Source data:
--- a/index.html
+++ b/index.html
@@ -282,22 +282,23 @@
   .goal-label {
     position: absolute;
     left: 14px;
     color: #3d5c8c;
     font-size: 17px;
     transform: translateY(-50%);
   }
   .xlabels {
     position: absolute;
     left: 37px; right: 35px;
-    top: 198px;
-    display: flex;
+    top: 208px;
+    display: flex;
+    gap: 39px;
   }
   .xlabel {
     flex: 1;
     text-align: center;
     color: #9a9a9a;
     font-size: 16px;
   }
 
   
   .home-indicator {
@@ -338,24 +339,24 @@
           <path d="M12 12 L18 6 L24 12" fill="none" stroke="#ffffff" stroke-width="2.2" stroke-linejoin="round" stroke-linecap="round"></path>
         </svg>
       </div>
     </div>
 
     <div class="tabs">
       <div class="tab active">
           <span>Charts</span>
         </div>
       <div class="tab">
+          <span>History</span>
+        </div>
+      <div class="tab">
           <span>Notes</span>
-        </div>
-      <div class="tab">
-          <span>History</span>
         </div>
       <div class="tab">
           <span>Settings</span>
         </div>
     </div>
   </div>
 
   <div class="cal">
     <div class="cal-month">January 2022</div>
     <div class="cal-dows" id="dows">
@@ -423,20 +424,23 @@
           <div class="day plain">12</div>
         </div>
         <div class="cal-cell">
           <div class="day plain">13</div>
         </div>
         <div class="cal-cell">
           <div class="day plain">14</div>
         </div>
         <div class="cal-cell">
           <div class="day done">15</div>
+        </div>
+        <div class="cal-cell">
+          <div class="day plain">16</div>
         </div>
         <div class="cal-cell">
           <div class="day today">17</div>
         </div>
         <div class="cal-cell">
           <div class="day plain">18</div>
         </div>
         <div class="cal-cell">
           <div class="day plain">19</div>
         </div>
==
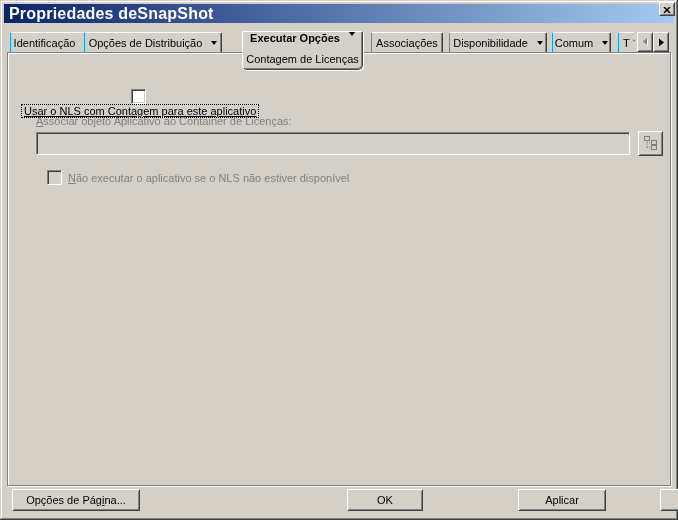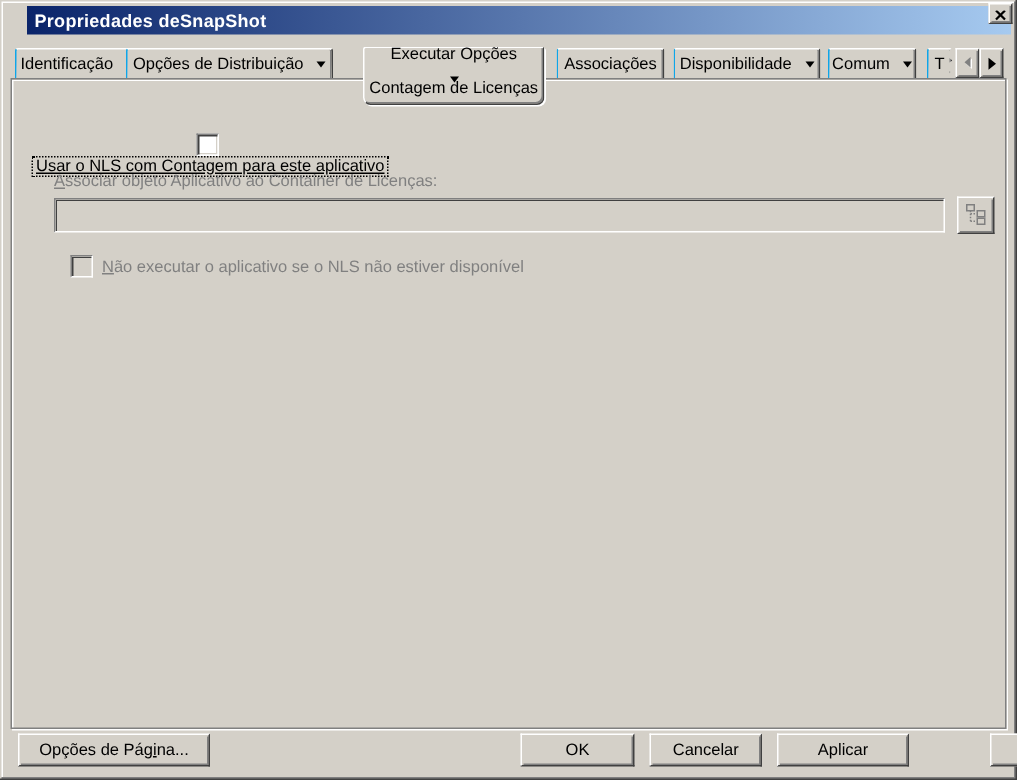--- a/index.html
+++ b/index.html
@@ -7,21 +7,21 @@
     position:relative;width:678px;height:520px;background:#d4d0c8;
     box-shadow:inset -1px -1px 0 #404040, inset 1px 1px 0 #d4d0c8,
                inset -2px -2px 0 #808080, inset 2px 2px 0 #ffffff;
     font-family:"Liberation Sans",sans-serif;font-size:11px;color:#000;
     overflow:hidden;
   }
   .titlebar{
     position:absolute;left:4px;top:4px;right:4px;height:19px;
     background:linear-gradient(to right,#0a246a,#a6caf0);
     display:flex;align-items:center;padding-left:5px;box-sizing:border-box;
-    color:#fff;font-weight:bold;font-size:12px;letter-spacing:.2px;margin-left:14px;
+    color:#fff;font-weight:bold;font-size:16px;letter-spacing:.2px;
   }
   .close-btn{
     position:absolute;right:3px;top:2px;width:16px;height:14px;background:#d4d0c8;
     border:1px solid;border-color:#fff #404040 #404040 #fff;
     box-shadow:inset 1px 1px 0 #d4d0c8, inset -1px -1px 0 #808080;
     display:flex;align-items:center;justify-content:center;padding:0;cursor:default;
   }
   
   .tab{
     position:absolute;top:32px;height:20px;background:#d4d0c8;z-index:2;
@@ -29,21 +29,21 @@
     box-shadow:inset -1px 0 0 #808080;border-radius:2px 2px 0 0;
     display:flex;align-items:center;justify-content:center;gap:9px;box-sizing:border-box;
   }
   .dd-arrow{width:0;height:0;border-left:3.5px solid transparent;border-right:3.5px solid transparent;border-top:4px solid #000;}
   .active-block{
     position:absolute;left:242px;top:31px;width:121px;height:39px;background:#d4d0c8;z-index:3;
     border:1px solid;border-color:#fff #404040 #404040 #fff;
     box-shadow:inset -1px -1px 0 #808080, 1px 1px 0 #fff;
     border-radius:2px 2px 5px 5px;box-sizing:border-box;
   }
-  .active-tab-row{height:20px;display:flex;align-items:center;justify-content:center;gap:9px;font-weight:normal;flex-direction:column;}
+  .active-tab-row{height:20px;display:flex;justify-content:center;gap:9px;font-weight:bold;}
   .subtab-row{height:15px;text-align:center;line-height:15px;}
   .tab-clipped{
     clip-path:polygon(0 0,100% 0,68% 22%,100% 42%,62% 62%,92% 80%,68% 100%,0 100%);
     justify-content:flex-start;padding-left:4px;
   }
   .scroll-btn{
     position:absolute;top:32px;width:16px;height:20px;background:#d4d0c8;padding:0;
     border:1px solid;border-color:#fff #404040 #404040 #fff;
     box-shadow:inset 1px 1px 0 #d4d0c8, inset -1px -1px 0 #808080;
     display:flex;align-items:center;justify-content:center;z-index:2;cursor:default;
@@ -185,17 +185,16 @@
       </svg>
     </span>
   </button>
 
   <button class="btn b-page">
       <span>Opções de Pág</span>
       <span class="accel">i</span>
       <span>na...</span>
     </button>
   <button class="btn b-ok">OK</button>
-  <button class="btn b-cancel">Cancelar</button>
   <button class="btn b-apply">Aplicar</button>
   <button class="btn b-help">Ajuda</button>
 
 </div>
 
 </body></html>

What you need to do: Respond with only the number of lines above that include the string "button".

Solution: 7